Für den früheren Chefredakteur der schwer angeschlagenen „Frankfurter Rundschau“, Uwe Vorkötter, sind die Massenentlassungen auf dem Medienmarkt nur der Beginn einer Pleitewelle. „Die Krise, die seit Jahren beschworen wird, hat ihre ersten beiden prominenten Opfer gefordert. Es werden nicht die letzten sein“, schreibt Vorkötter in einem Gastbeitrag für das „medium magazin“.

Zu wenig junge Leser

Das Netz zeigt Wirkung. Immer mehr Leser wenden sich von den einstigen Qualitätsmedien ab und versorgen sich aus dem Internet mit Informationen. Der Hunger nach faktentreuer Berichterstattung wächst. Zugleich wird mehr und mehr Menschen bewusst, dass dieser Hunger schon längst nicht mehr aus kostenpflichtigen Quellen zu stillen ist, sondern vorzugsweise dort, wo es nichts kostet: im Netz.

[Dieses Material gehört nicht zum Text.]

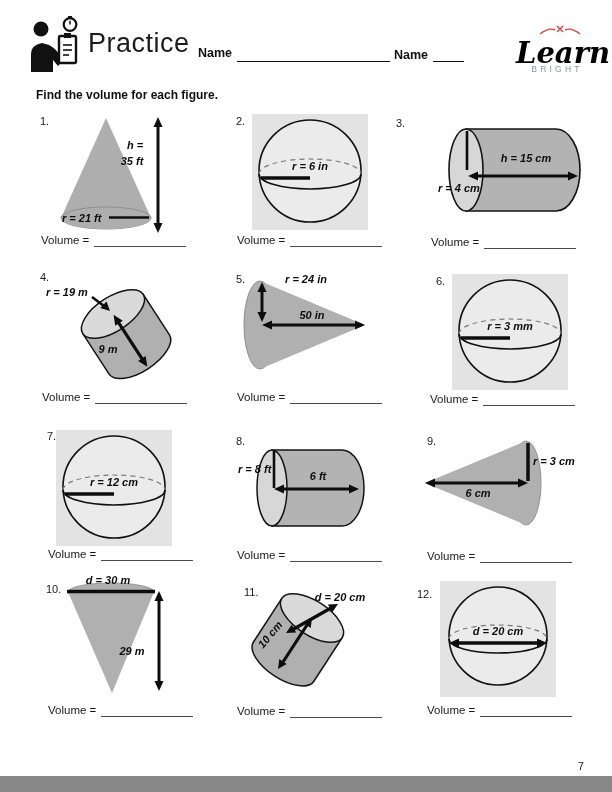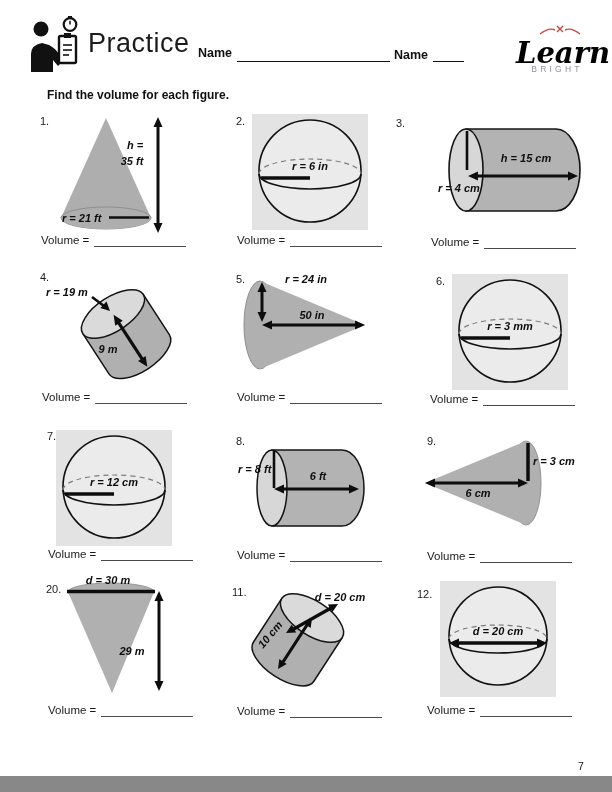--- a/index.html
+++ b/index.html
@@ -8,21 +8,21 @@
   
   .practice-title{position:absolute;left:88px;top:28px;font-size:27px;color:#1c1c1c;letter-spacing:.5px;}
   .name-row{position:absolute;left:198px;top:46px;display:flex;align-items:flex-start;width:192px;}
   .date-row{position:absolute;left:394px;top:46px;display:flex;align-items:flex-end;width:70px;}
   .nd-label{font-size:12.5px;font-weight:bold;color:#111;margin-right:5px;}
   .blank-line{flex:1;border-bottom:1.6px solid #111;height:15px;}
   .logo{position:absolute;left:516px;top:22px;width:88px;text-align:center;}
   .logo-learn{font-family:"DejaVu Serif",serif;font-style:italic;font-weight:bold;
               font-size:29px;color:#000000;line-height:30px;margin-top:-2px;}
   .logo-bright{font-size:8.5px;letter-spacing:3.2px;color:#8d929b;text-align:center;padding-right:6px;margin-top:-4px;}
-  .instruction{position:absolute;left:36px;top:88px;font-size:12px;font-weight:bold;color:#111;margin-left:11px;}
+  .instruction{position:absolute;left:36px;top:88px;font-size:12px;font-weight:bold;color:#111;}
   
   .num{position:absolute;font-size:11px;color:#1a1a1a;}
   .vol{position:absolute;font-size:11.5px;color:#1a1a1a;display:flex;align-items:flex-start;}
   .uline{display:inline-block;width:92px;border-bottom:1.5px solid #4a4a4a;height:12px;margin-left:5px;}
   .figsvg{position:absolute;}
   svg text.lbl{font-family:"Liberation Sans",sans-serif;font-style:italic;font-weight:bold;
                font-size:11px;fill:#0d0d0d;}
   .page-num{position:absolute;left:578px;top:760px;font-size:10.5px;color:#111;}
 </style>
 </head>
@@ -68,22 +68,22 @@
 
   <span class="num" style="left:40px;top:115px">1.</span>
   <span class="num" style="left:236px;top:115px">2.</span>
   <span class="num" style="left:396px;top:117px">3.</span>
   <span class="num" style="left:40px;top:271px">4.</span>
   <span class="num" style="left:236px;top:273px">5.</span>
   <span class="num" style="left:436px;top:275px">6.</span>
   <span class="num" style="left:47px;top:430px">7.</span>
   <span class="num" style="left:236px;top:435px">8.</span>
   <span class="num" style="left:427px;top:435px">9.</span>
-  <span class="num" style="left:46px;top:583px">20.</span>
-  <span class="num" style="left:232px;top:586px">11.</span>
+  <span class="num" style="left:46px;top:583px">10.</span>
+  <span class="num" style="left:244px;top:586px">11.</span>
   <span class="num" style="left:417px;top:588px">12.</span>
 
   <svg class="figsvg" style="left:48px;top:112px" width="125" height="128" viewBox="0 0 125 128">
     <ellipse cx="58" cy="106" rx="45" ry="11" fill="#aeaeae" stroke="#979797" stroke-width="1"></ellipse>
     <path d="M13,106 L58,6 L103,106 A45,11 0 0 1 13,106 Z" fill="#aeaeae"></path>
     <path d="M13,106 A45,11 0 0 1 103,106" fill="none" stroke="#8f8f8f" stroke-width="1"></path>
     <line x1="110" y1="14" x2="110" y2="112" stroke="#0f0f0f" stroke-width="3"></line>
     <polygon points="110,5 105.5,15 114.5,15" fill="#0f0f0f"></polygon>
     <polygon points="110,121 105.5,111 114.5,111" fill="#0f0f0f"></polygon>
     <line x1="61" y1="105.5" x2="101" y2="105.5" stroke="#0f0f0f" stroke-width="2.5"></line>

Das größte Problem für die geschriebene Presse: Es gelingt nicht mehr, die aussterbende ältere Leserschaft, die jahrzehntelang der guten alten Zeitung die Treue hielt, durch neue, junge Leser zu ersetzen – trotz vieler Anstrengungen, die für Jugendliche unternommen wurden und werden.

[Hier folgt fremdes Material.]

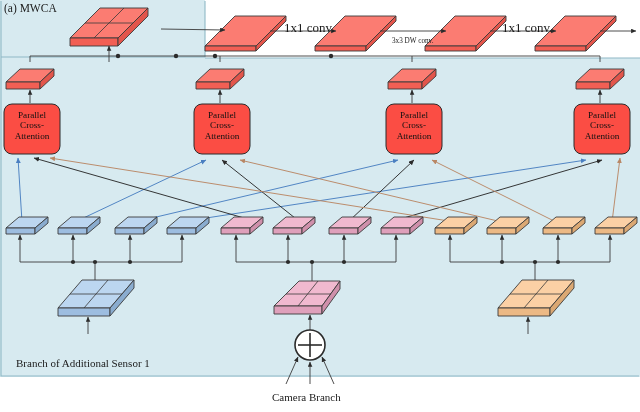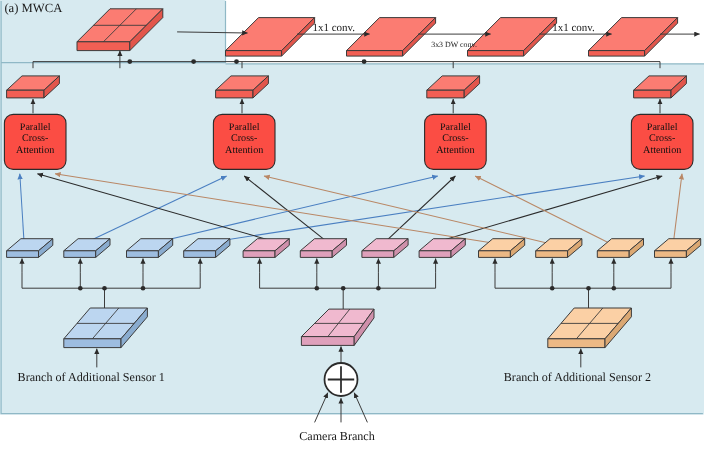--- a/index.html
+++ b/index.html
@@ -4,25 +4,25 @@
 <style>
   html,body{margin:0;padding:0;background:#ffffff;}
   body{width:640px;height:412px;position:relative;
        font-family:"Liberation Serif","DejaVu Serif",serif;
        -webkit-font-smoothing:antialiased;}
   #figure{position:absolute;left:0;top:0;width:640px;height:412px;overflow:hidden;}
   svg{position:absolute;left:0;top:0;}
   .lbl{position:absolute;font-family:"Liberation Serif","DejaVu Serif",serif;
        color:#1a1a1a;white-space:nowrap;}
   #panel-tag{left:4px;top:2px;font-size:11.5px;}
-  .conv-lbl{font-size:10px;}
+  .conv-lbl{font-size:13px;}
   #conv1{left:284px;top:20px;}
   #conv2{left:392px;top:37px;font-size:7.2px;}
   #conv3{left:502px;top:20px;}
-  .branch-lbl{font-size:11px;}
+  .branch-lbl{font-size:11px;margin-top:20px;}
   #branch1{left:16px;top:337px;}
   #branch2{left:458px;top:337px;}
   #camera{left:272px;top:375px;font-size:11px;margin-top:16px;}
   #caption{position:absolute;left:8px;top:399px;width:628px;font-size:10.5px;
            color:#1a1a1a;line-height:13px;overflow:hidden;height:13px;}
   .pca-txt{position:absolute;text-align:center;font-size:9.2px;line-height:10.4px;
            color:#111;width:56px;pointer-events:none;}
 </style>
 </head>
 <body>
@@ -331,16 +331,15 @@
     <div>Cross-</div>
     <div>Attention</div>
   </div>
   <div class="pca-txt" style="left:574px;top:110px;">
     <div>Parallel</div>
     <div>Cross-</div>
     <div>Attention</div>
   </div>
 
   <div class="lbl branch-lbl" id="branch1">Branch of Additional Sensor 1</div>
-  <div class="lbl branch-lbl" id="branch2">Branch of Additional Sensor 2</div>
   <div class="lbl" id="camera">Camera Branch</div>
 
 </div>
 
 </body></html>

In Belgien wird die Lage der geschriebenen Presse ebenfalls immer kritischer. Vor allem den frankophonen Zeitungen macht der Anzeigen- und Leserschwund zu schaffen. Nachdem die Gruppe Sudpresse schon vor einigen Monaten umfangreiche Umstrukturierungsmaßnahmen beschließen musste, sieht sich jetzt auch die Rossel-Gruppe zu Einsparungen genötigt: rund 10 Millionen Euro nur in Belgien. Die Tageszeitung „Le Soir“ muss mit 3 Millionen Euro weniger auskommen.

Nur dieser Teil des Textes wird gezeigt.